◆ PROBLEM TO SOLVE:
Report the number of lines in the records below that contain the word "pointer", and nothing more.

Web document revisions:

▼

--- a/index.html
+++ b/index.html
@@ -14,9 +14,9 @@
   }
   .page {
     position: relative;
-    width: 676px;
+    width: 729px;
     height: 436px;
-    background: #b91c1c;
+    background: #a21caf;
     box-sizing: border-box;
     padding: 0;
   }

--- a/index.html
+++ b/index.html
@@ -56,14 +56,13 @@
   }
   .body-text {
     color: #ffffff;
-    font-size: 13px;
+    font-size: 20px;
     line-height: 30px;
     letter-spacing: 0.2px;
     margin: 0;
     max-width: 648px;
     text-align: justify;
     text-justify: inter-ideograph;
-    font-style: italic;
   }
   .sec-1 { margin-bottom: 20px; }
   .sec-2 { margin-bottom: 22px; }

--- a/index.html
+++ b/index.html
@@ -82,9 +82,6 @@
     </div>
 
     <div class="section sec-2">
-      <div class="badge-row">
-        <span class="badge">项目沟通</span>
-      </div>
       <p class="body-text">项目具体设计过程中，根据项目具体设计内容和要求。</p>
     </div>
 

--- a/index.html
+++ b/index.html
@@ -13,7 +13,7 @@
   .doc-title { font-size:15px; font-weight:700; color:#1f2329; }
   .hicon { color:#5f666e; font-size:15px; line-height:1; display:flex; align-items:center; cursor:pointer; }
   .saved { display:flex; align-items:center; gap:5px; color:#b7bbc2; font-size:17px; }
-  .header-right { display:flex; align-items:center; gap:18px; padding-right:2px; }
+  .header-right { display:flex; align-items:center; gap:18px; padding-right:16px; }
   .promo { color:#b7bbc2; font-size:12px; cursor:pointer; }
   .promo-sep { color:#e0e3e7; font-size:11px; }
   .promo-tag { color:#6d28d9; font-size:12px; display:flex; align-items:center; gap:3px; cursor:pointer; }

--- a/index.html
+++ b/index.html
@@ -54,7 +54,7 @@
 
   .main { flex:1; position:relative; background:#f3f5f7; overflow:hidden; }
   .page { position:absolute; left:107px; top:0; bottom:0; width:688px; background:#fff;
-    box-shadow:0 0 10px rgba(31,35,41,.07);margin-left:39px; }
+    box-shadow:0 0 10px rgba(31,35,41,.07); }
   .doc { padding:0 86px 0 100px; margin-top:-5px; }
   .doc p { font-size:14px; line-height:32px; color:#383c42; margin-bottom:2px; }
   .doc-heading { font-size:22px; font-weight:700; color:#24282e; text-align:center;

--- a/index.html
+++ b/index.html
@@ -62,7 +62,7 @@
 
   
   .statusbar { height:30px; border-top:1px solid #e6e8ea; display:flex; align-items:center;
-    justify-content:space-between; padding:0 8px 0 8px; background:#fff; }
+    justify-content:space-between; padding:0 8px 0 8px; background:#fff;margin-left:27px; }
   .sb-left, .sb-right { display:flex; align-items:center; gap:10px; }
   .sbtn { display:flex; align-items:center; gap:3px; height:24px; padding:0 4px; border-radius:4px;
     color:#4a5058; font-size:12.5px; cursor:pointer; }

▲

◆ ANSWER FOR THIS EXERCISE:
4